[Stored data]
========================

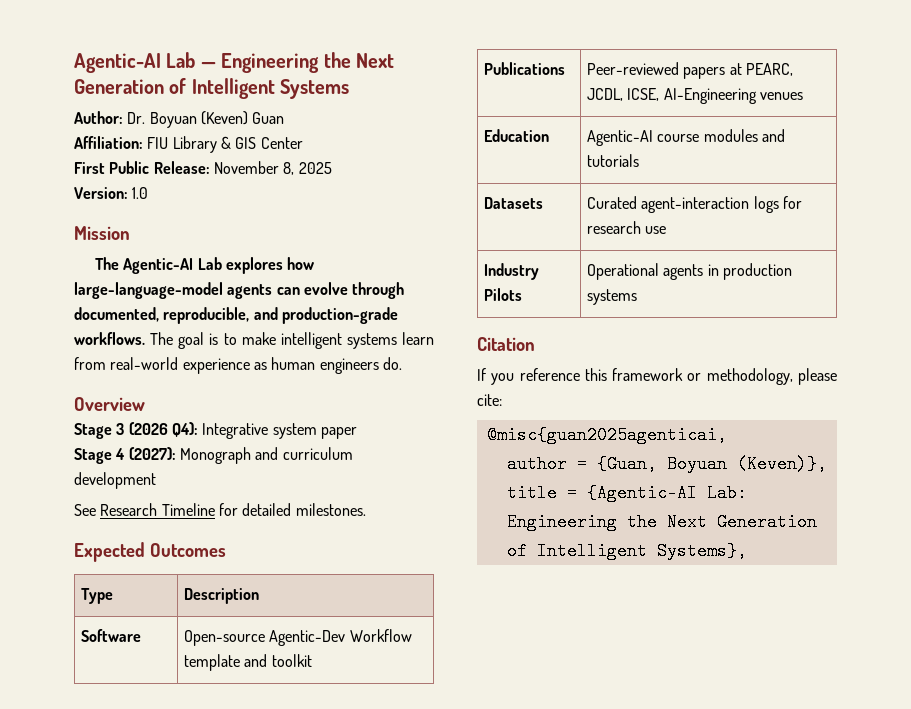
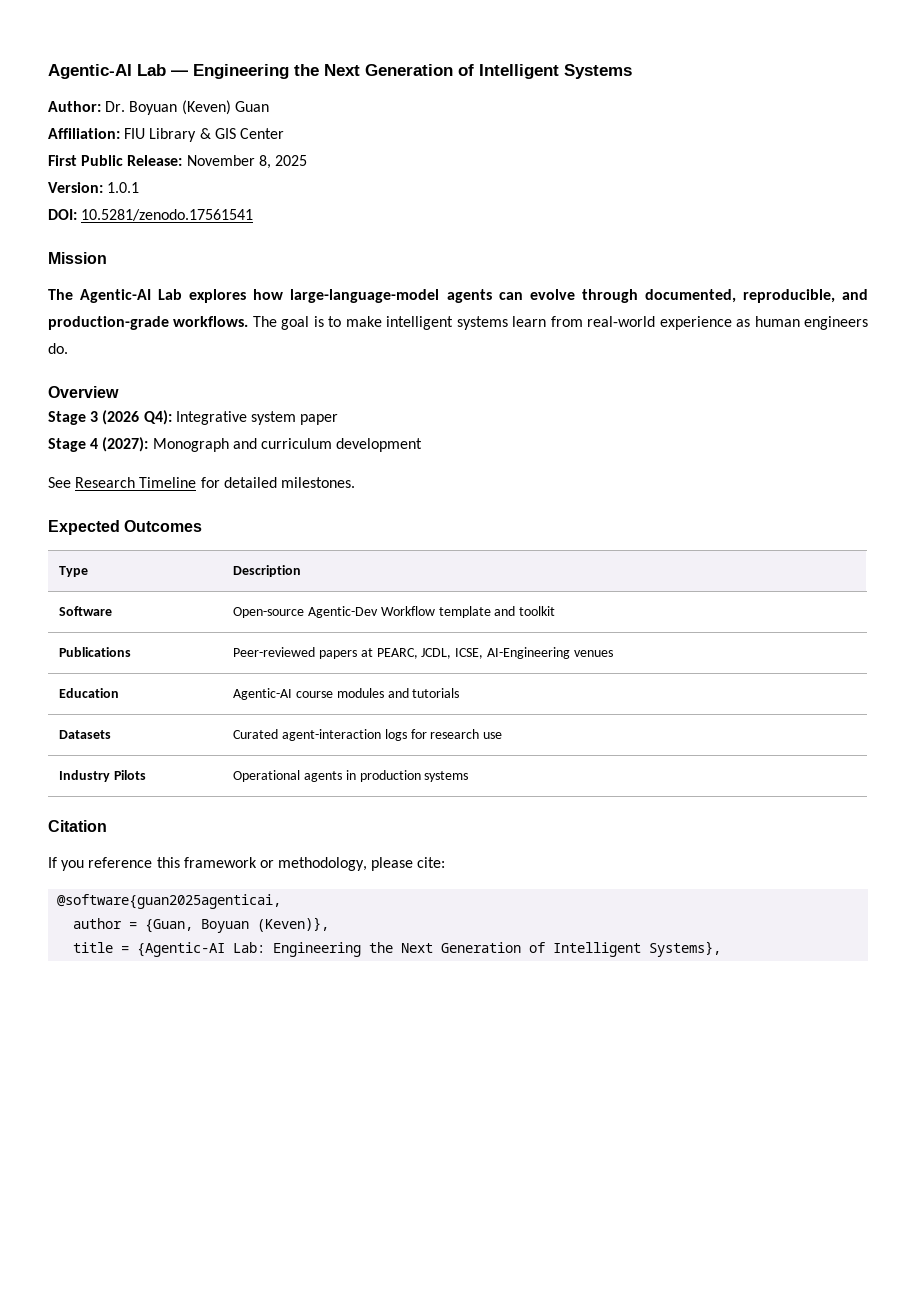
- Version: 1.0
+ Version: 1.0.1
+ DOI: 10.5281/zenodo.17561541
- @misc{guan2025agenticai,
+ @software{guan2025agenticai,

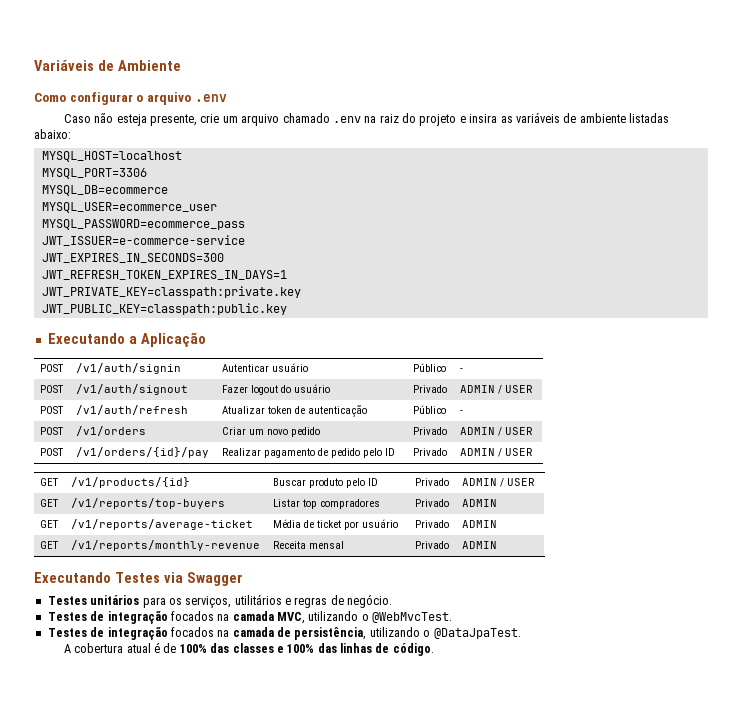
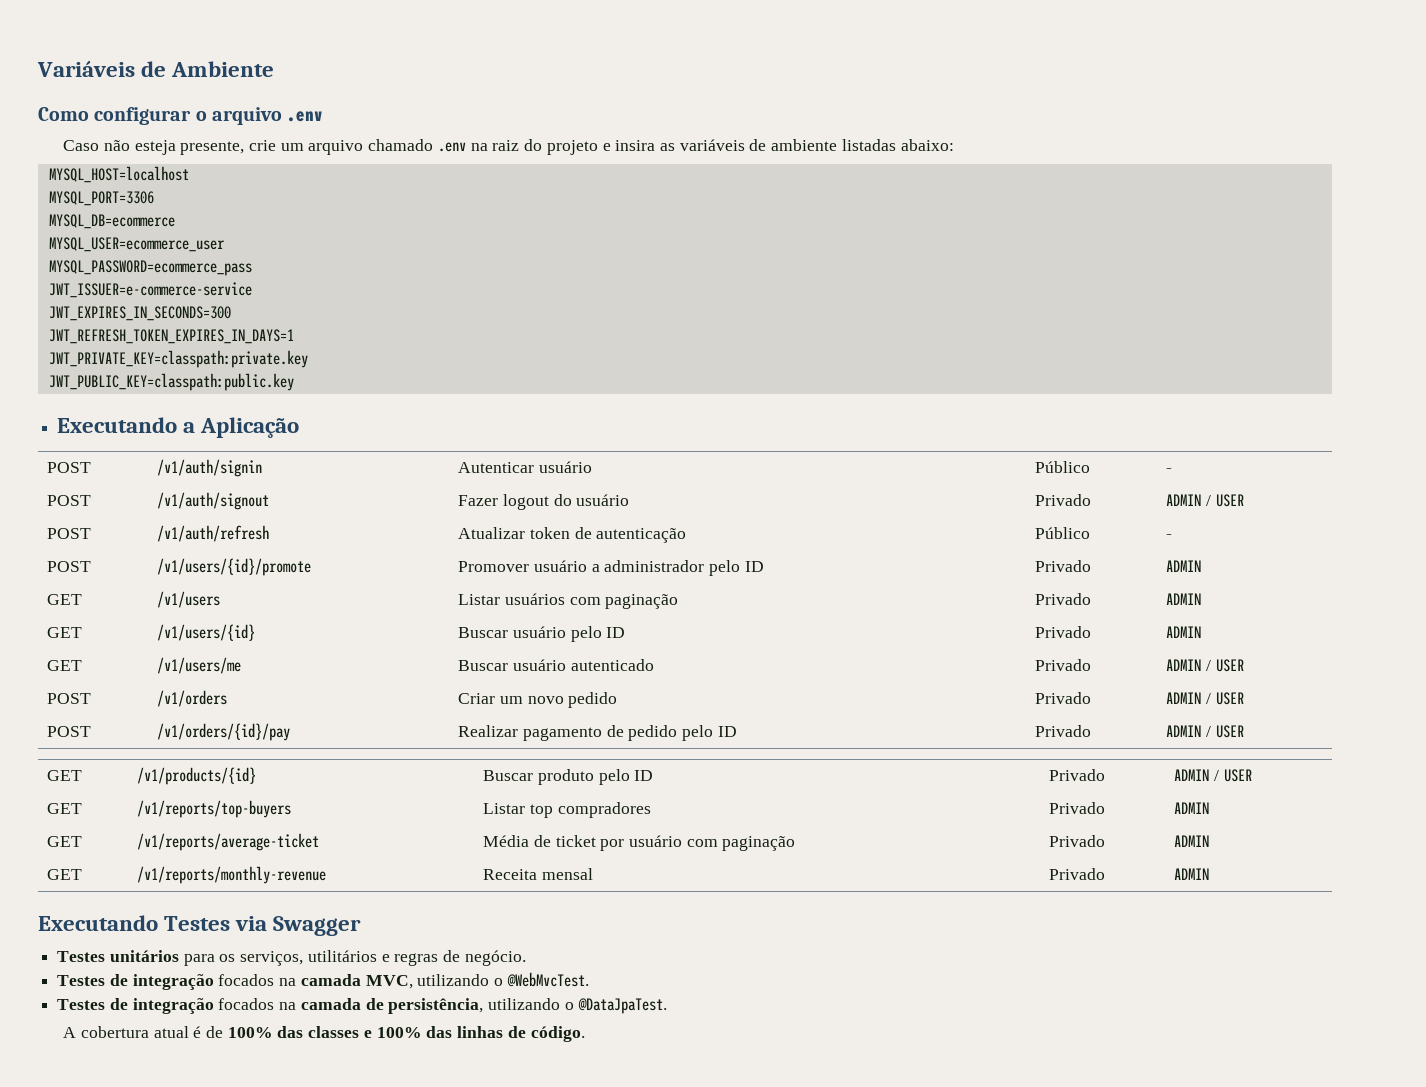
+ POST | /v1/users/{id}/promote | Promover usuário a administrador pelo ID | Privado | ADMIN
+ GET | /v1/users | Listar usuários com paginação | Privado | ADMIN
+ GET | /v1/users/{id} | Buscar usuário pelo ID | Privado | ADMIN
+ GET | /v1/users/me | Buscar usuário autenticado | Privado | ADMIN / USER
- GET | /v1/reports/average-ticket | Média de ticket por usuário | Privado | ADMIN
+ GET | /v1/reports/average-ticket | Média de ticket por usuário com paginação | Privado | ADMIN

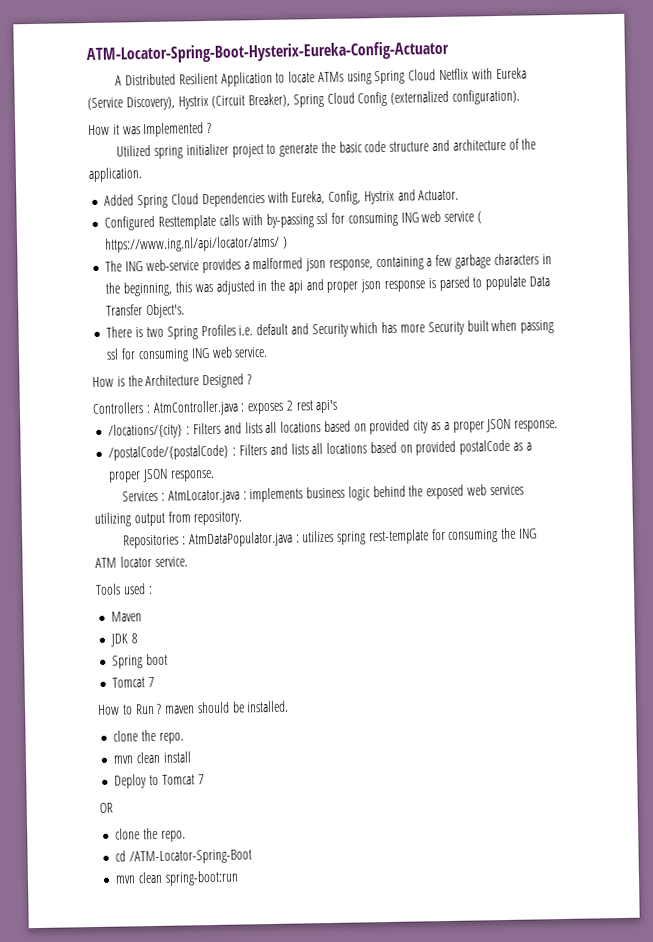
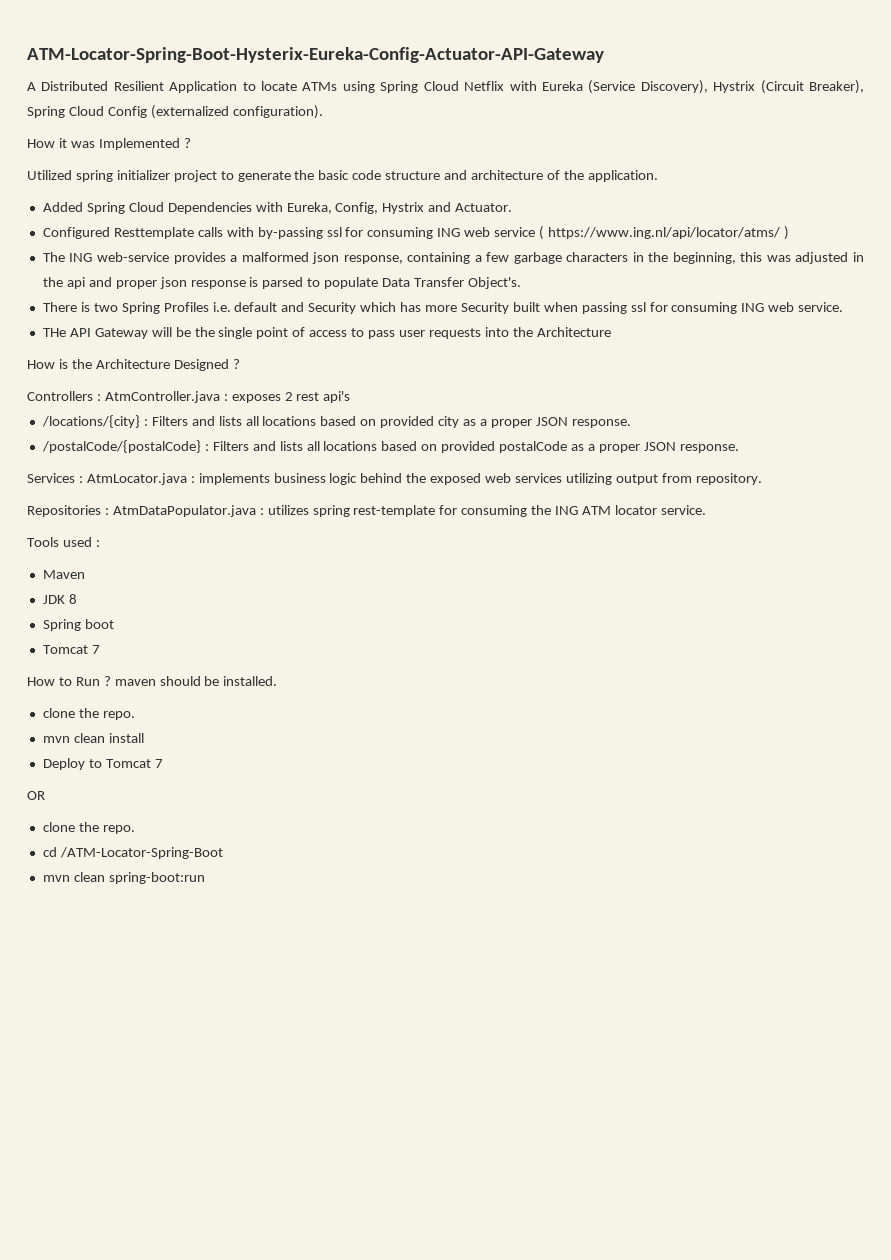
- ATM-Locator-Spring-Boot-Hysterix-Eureka-Config-Actuator
+ ATM-Locator-Spring-Boot-Hysterix-Eureka-Config-Actuator-API-Gateway
+ THe API Gateway will be the single point of access to pass user requests into the Architecture

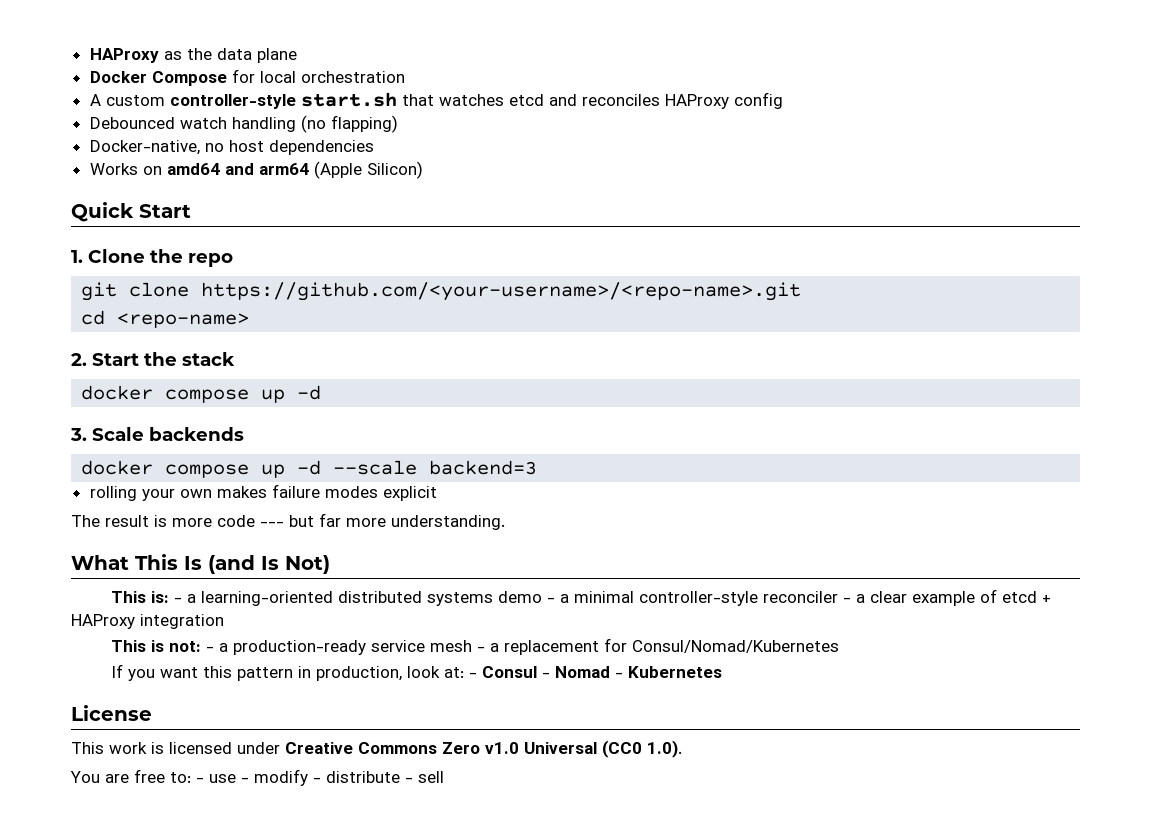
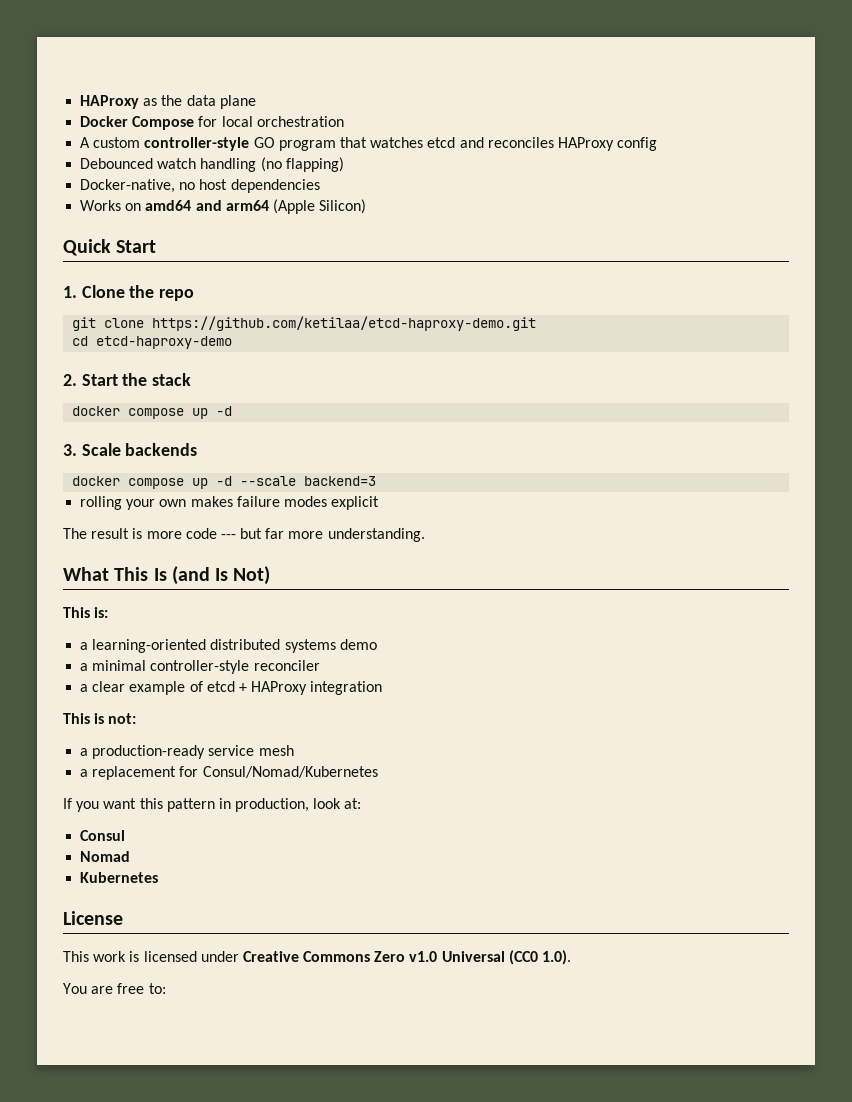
- A custom controller-style start.sh that watches etcd and reconciles HAProxy config
+ A custom controller-style GO program that watches etcd and reconciles HAProxy config
- git clone https://github.com/<your-username>/<repo-name>.git
+ git clone https://github.com/ketilaa/etcd-haproxy-demo.git
- cd <repo-name>
+ cd etcd-haproxy-demo
- This is: - a learning-oriented distributed systems demo - a minimal controller-style reconciler - a clear example of etcd + HAProxy integration
+ This is:
+ a learning-oriented distributed systems demo
+ a minimal controller-style reconciler
+ a clear example of etcd + HAProxy integration
- This is not: - a production-ready service mesh - a replacement for Consul/Nomad/Kubernetes
+ This is not:
+ a production-ready service mesh
+ a replacement for Consul/Nomad/Kubernetes
- If you want this pattern in production, look at: - Consul - Nomad - Kubernetes
+ If you want this pattern in production, look at:
+ Consul
+ Nomad
+ Kubernetes
- You are free to: - use - modify - distribute - sell
+ You are free to:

========================

#### Exercise directions:
From the lines above, copy those that contain the word "https".

#### Result of this task:
- git clone https://github.com/<your-username>/<repo-name>.git
+ git clone https://github.com/ketilaa/etcd-haproxy-demo.git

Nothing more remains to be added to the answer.